THE PROBLEM. Look for "none" in the listing below. Gather each line that contains it.
SOURCE DATA below:
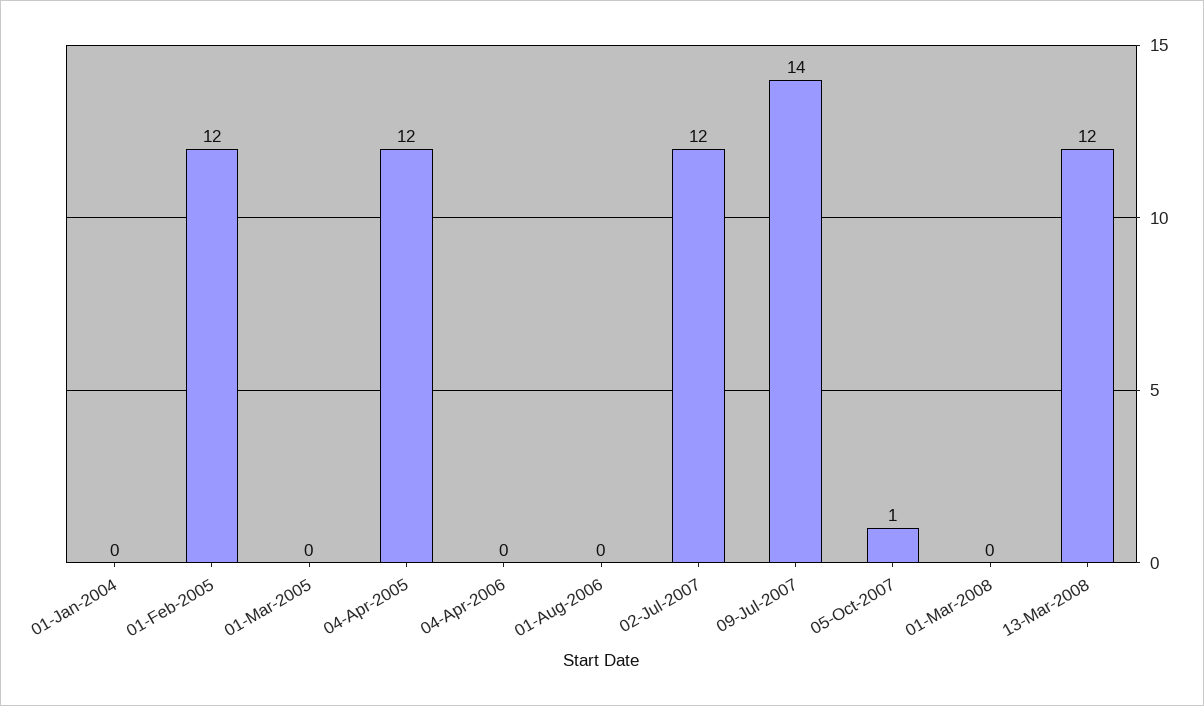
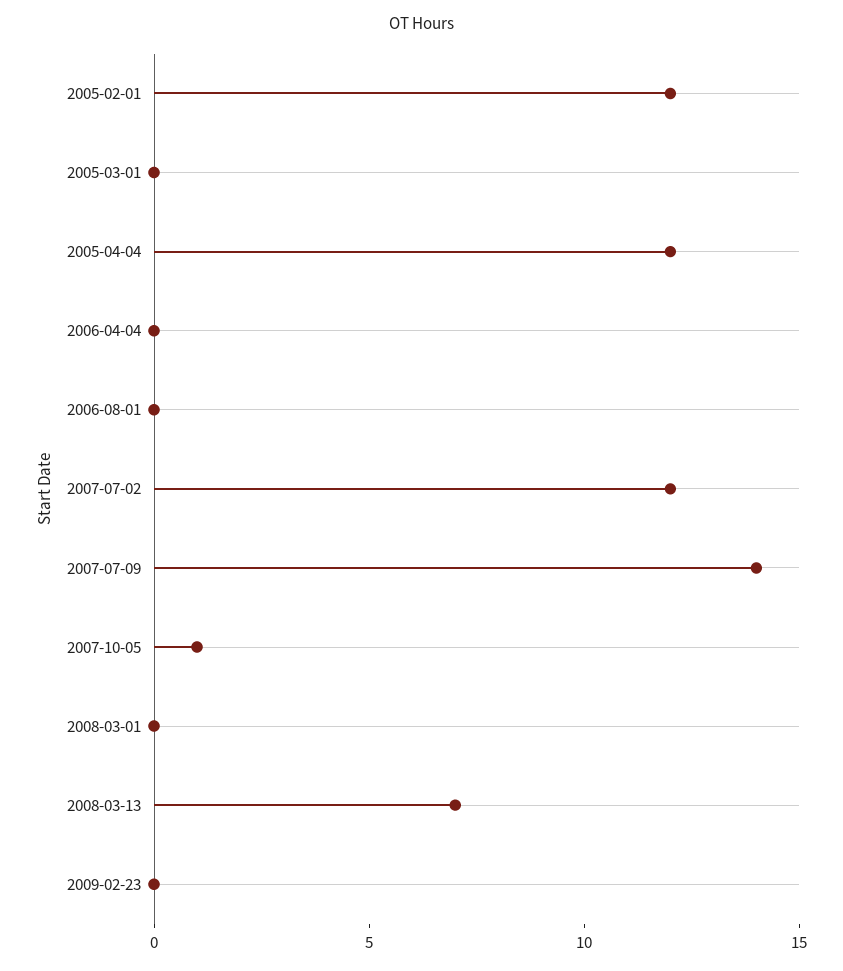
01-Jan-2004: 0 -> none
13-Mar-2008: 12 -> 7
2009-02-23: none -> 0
End of SOURCE DATA.
SOURCE DATA below:
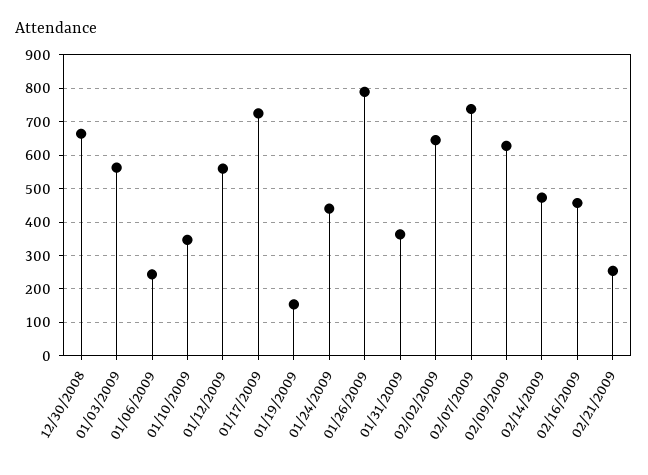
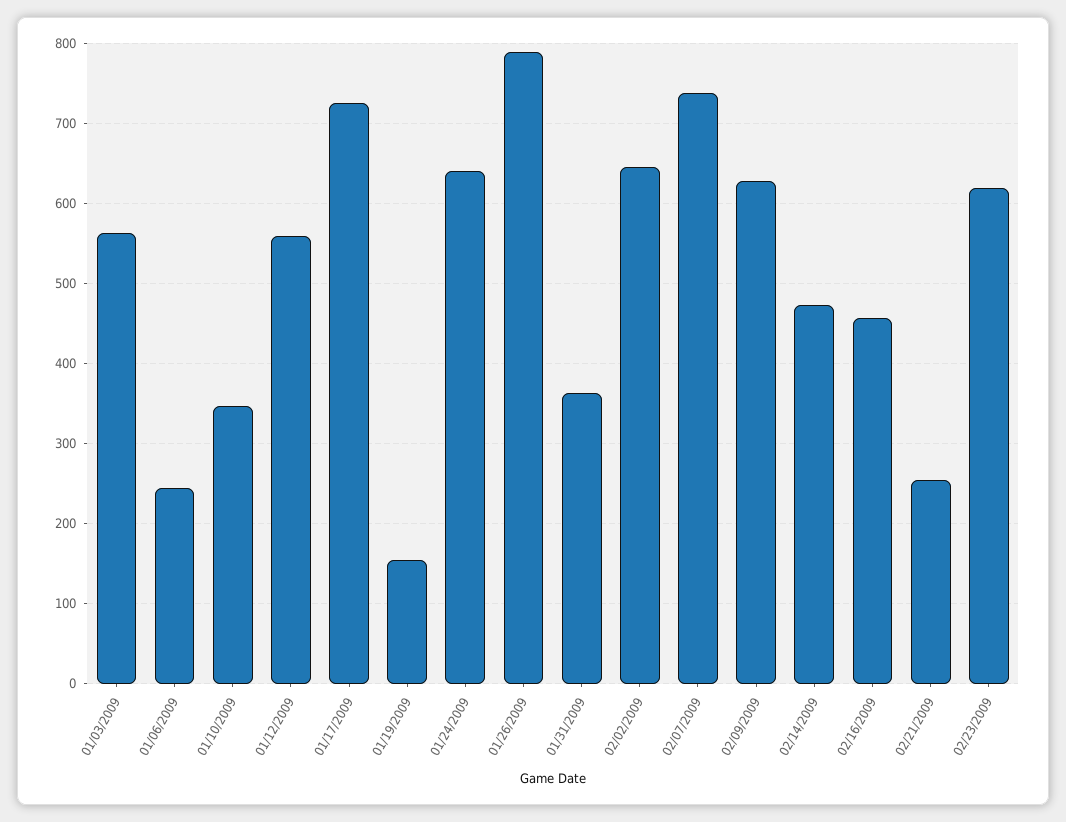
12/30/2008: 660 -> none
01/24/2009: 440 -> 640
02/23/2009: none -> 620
End of SOURCE DATA.
SOURCE DATA below:
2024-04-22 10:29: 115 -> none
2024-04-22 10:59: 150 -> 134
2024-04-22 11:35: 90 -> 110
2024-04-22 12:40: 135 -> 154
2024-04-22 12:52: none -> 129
End of SOURCE DATA.
SOLUTION.
01-Jan-2004: 0 -> none
2009-02-23: none -> 0
12/30/2008: 660 -> none
02/23/2009: none -> 620
2024-04-22 10:29: 115 -> none
2024-04-22 12:52: none -> 129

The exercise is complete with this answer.